• **Provided entries**

------------------------------

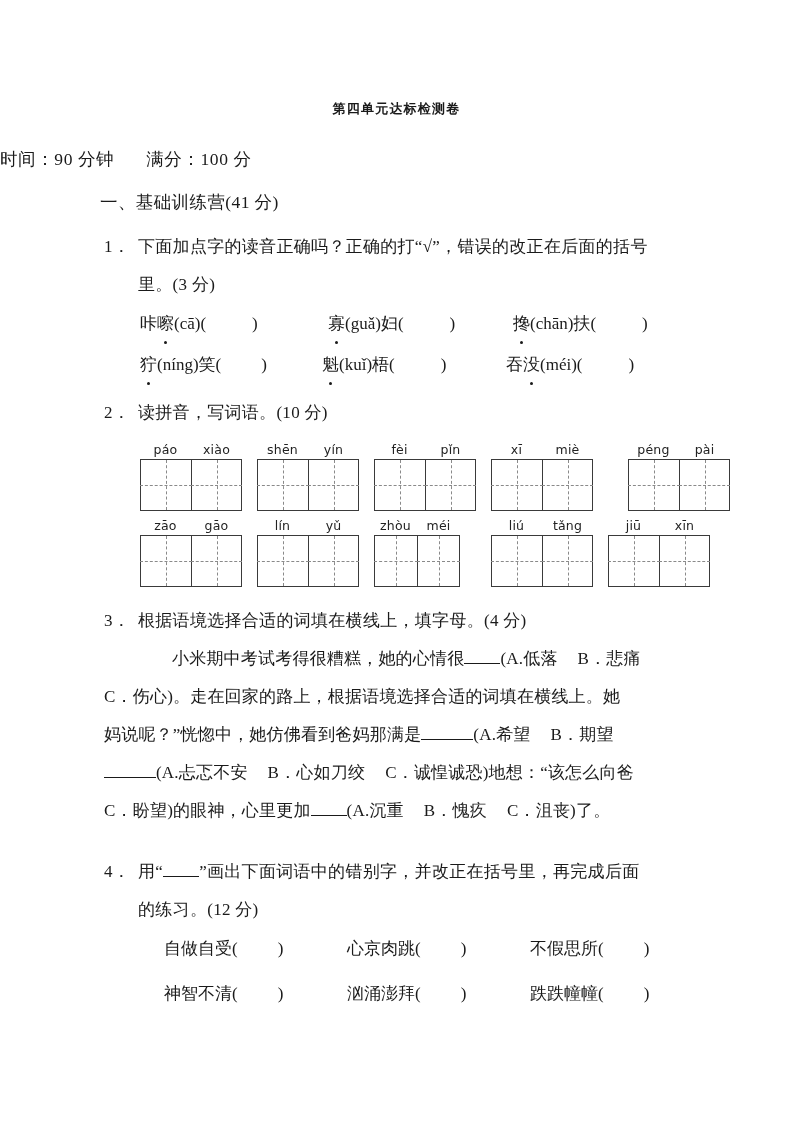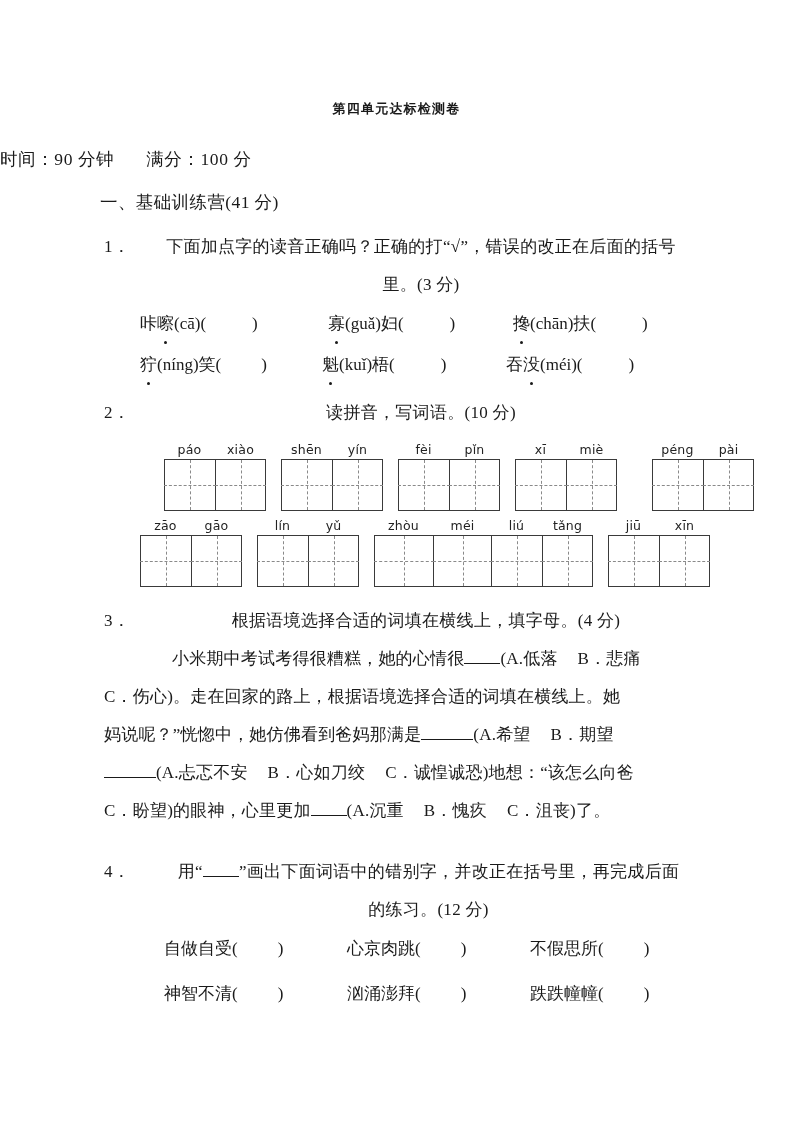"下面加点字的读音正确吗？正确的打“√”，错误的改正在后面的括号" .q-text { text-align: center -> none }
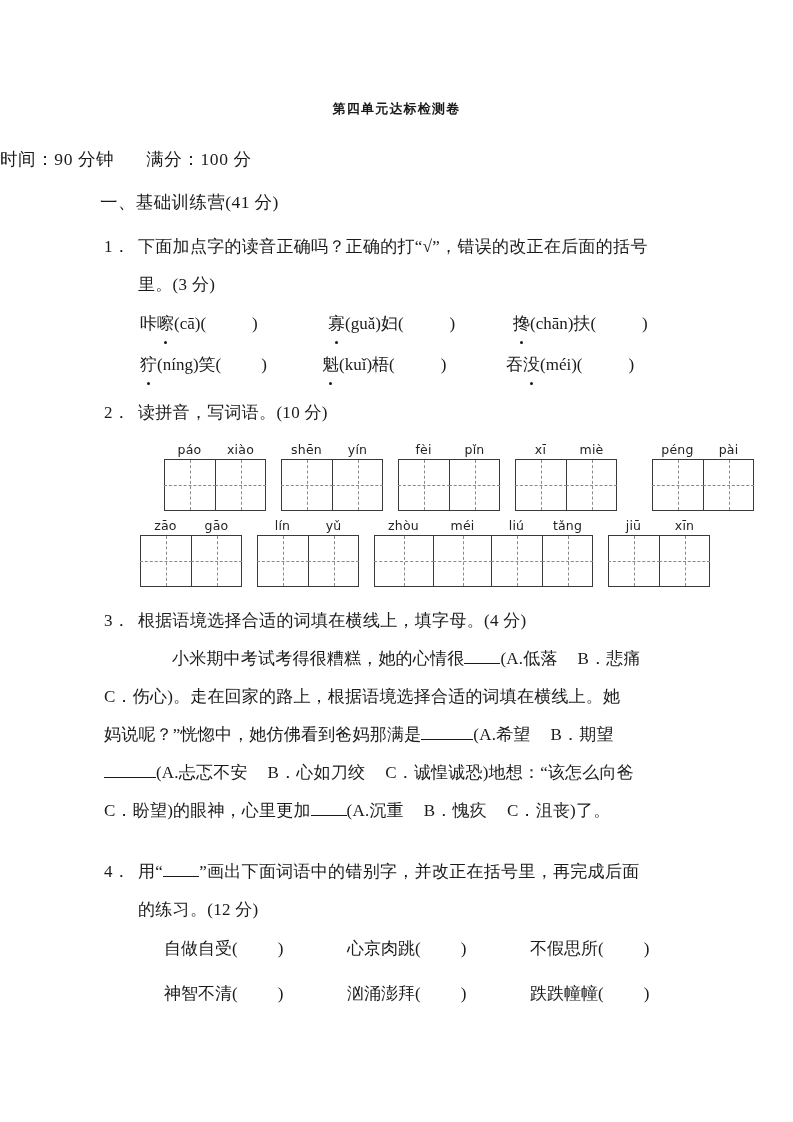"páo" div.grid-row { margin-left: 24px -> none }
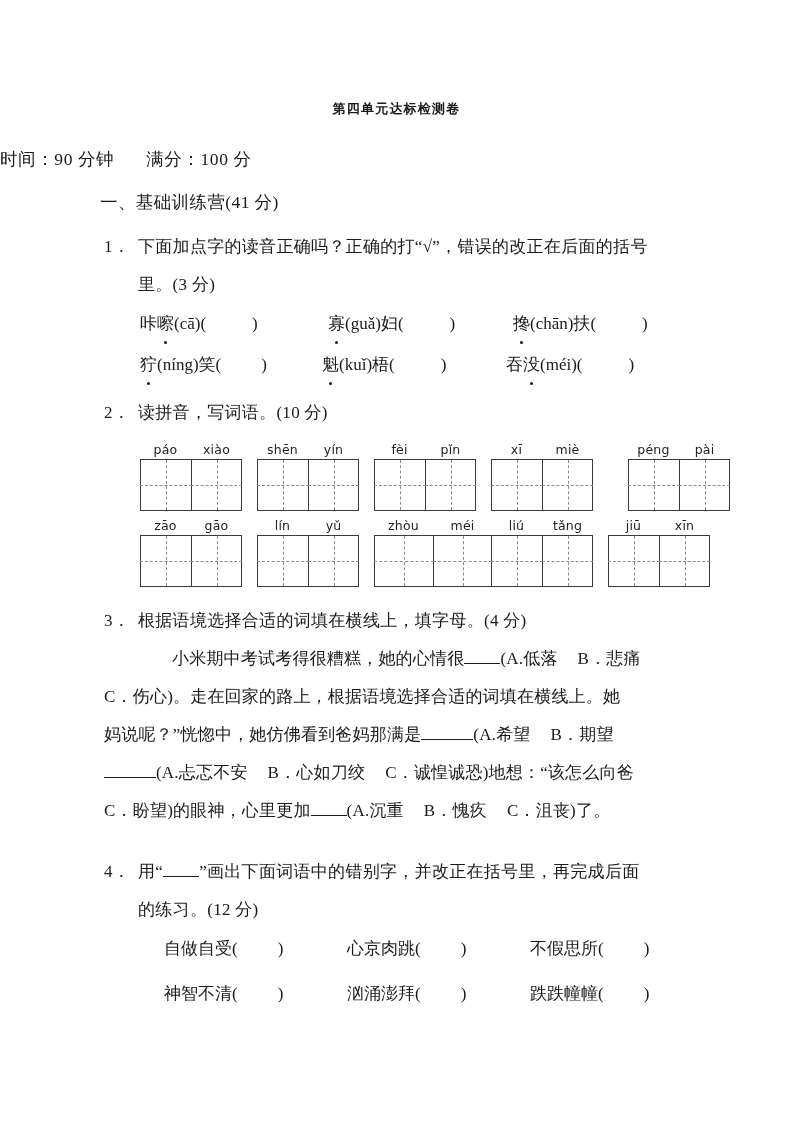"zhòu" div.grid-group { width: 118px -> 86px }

------------------------------

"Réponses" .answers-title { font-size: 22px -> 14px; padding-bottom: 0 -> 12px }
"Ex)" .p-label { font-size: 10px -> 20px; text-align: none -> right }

------------------------------

• **What the task requires**
In the material above, please find every line that includes the word "size" and copy it.

• **Finished exercise**
"Réponses" .answers-title { font-size: 22px -> 14px; padding-bottom: 0 -> 12px }
"Ex)" .p-label { font-size: 10px -> 20px; text-align: none -> right }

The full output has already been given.